Collection entries:
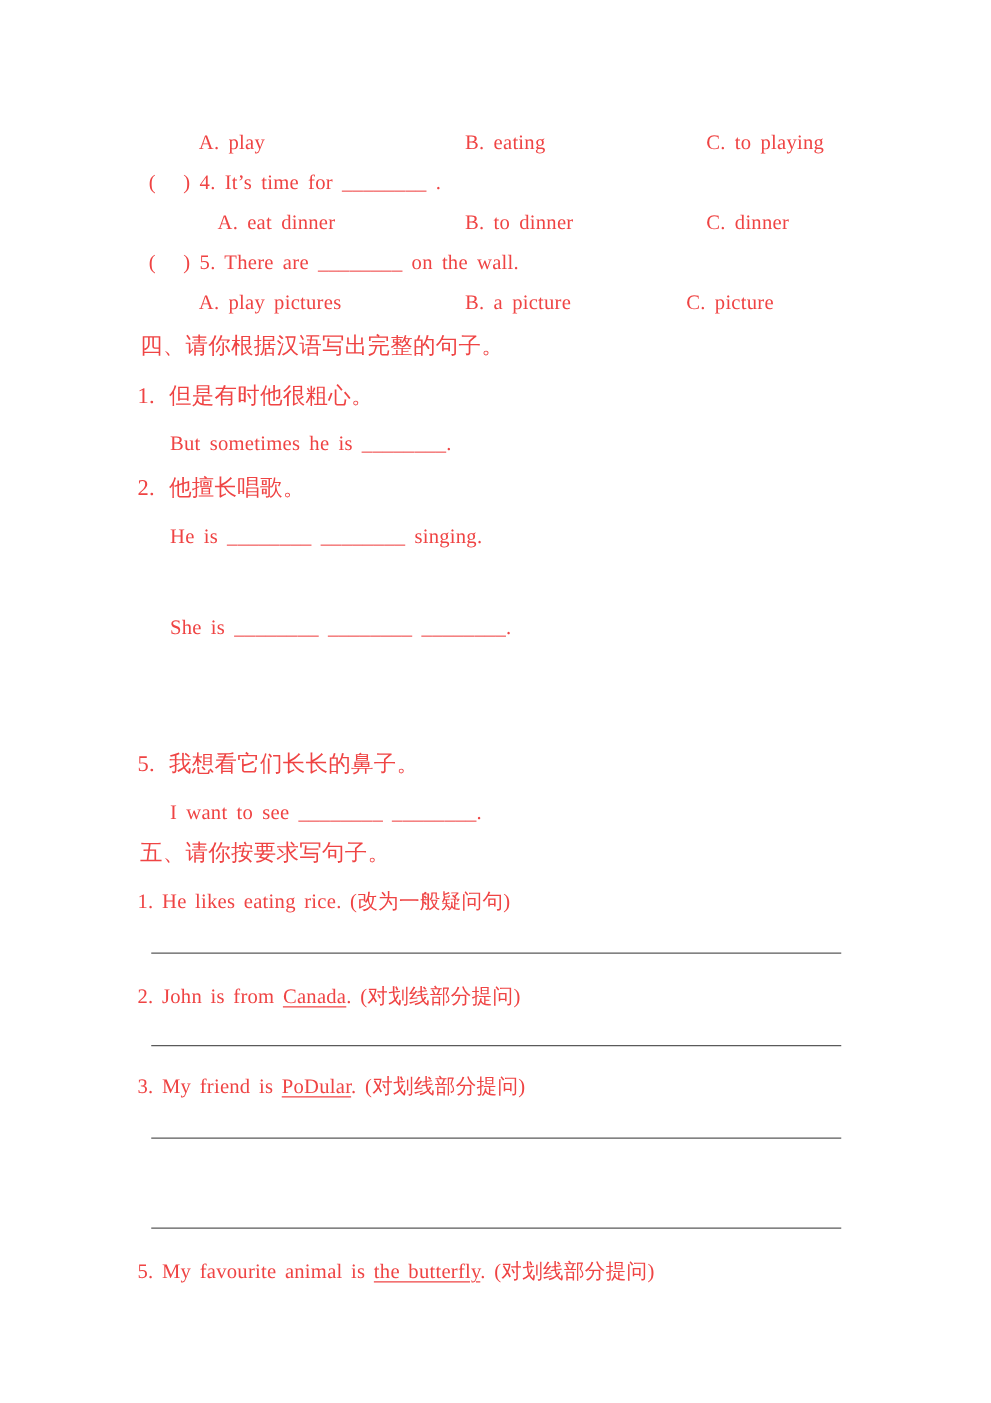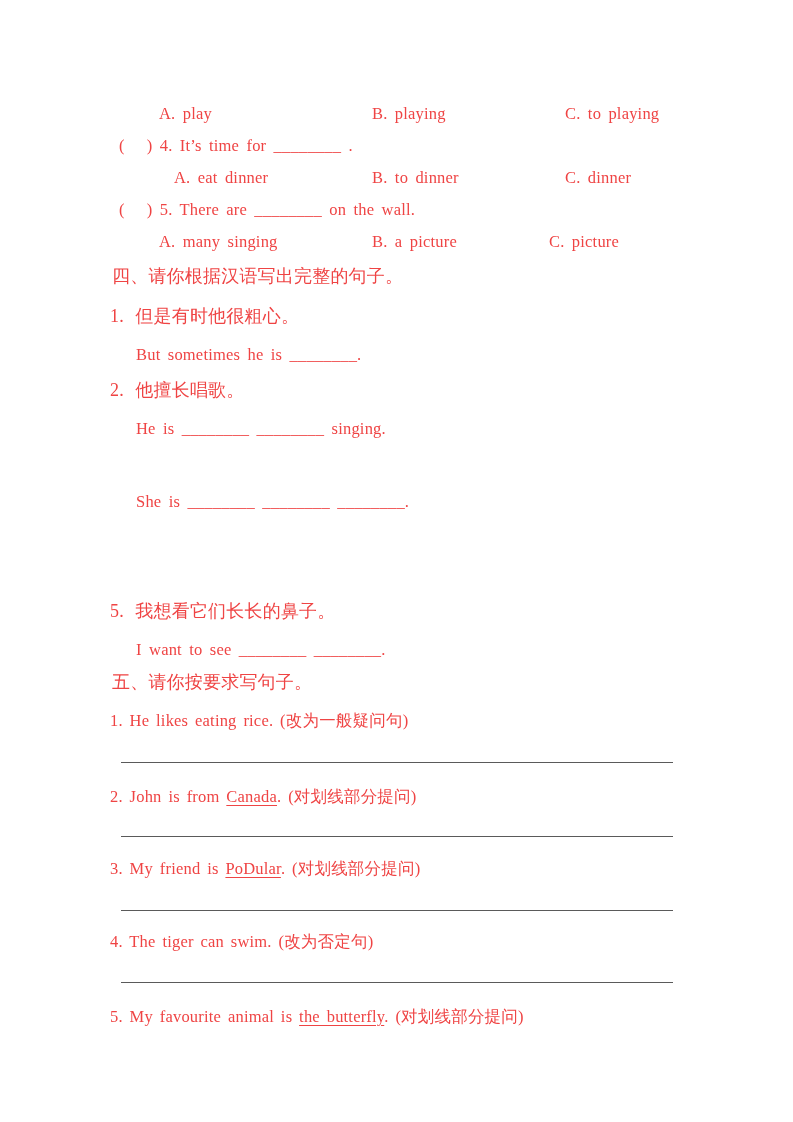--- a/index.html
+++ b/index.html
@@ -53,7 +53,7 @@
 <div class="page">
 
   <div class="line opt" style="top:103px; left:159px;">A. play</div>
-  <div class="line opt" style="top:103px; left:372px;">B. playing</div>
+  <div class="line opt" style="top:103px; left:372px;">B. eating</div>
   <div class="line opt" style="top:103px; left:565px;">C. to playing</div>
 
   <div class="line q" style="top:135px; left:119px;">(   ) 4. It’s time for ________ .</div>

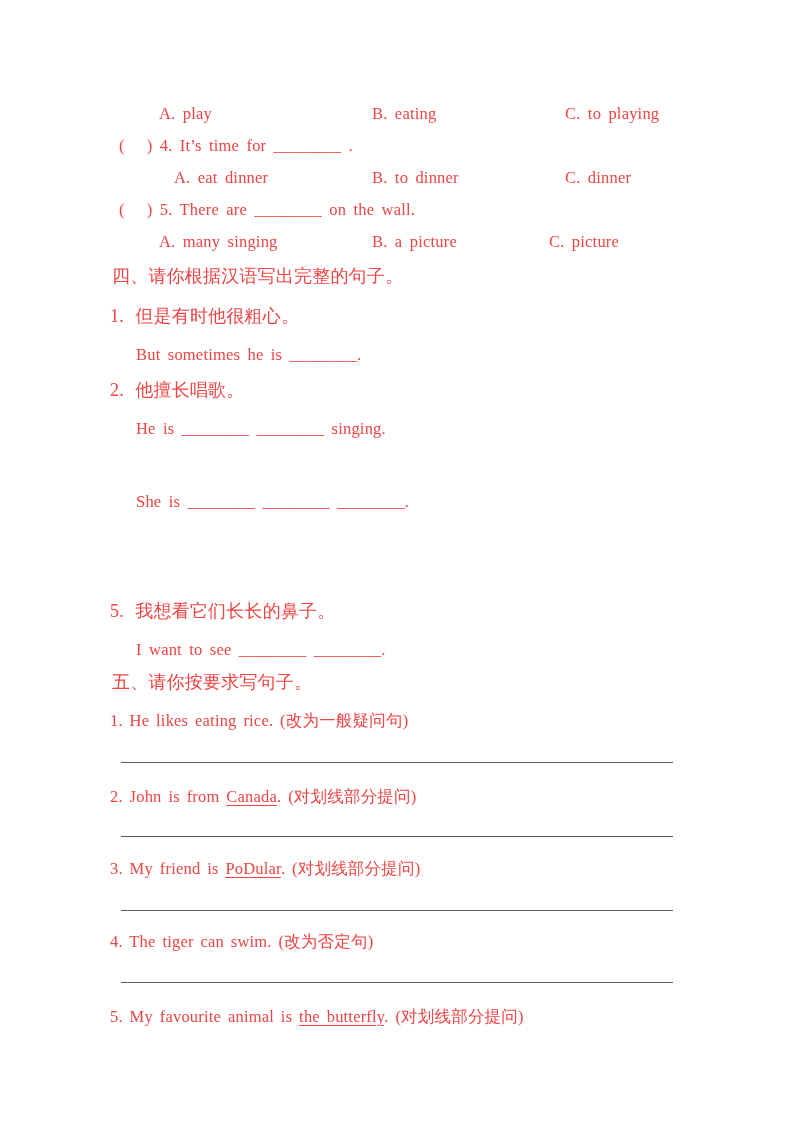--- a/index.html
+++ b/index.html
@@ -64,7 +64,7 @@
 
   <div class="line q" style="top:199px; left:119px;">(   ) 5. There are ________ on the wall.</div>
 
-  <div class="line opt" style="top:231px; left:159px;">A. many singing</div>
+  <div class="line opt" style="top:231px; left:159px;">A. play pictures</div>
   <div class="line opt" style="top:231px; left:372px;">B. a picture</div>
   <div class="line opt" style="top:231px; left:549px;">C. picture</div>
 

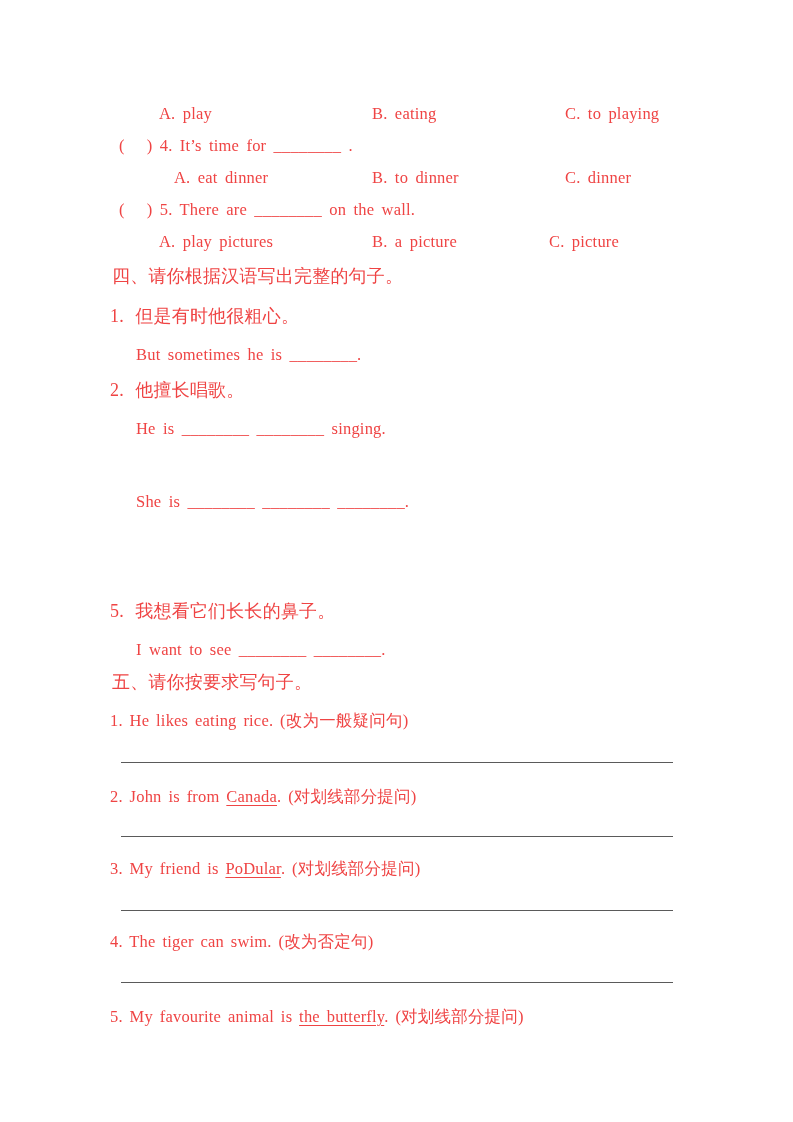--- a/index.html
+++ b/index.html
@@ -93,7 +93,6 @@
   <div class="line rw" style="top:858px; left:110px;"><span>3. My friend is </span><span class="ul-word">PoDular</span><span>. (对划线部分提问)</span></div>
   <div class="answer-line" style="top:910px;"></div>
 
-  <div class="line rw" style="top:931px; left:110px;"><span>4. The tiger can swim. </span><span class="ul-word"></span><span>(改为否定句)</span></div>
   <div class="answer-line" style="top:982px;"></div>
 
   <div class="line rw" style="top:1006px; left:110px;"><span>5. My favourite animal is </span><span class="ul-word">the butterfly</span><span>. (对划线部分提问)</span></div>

▶ **Work instruction**
Scan the records for the string "answer" and show every line that contains it.

▶ **Response to this task**
   <div class="answer-line" style="top:910px;"></div>
   <div class="answer-line" style="top:982px;"></div>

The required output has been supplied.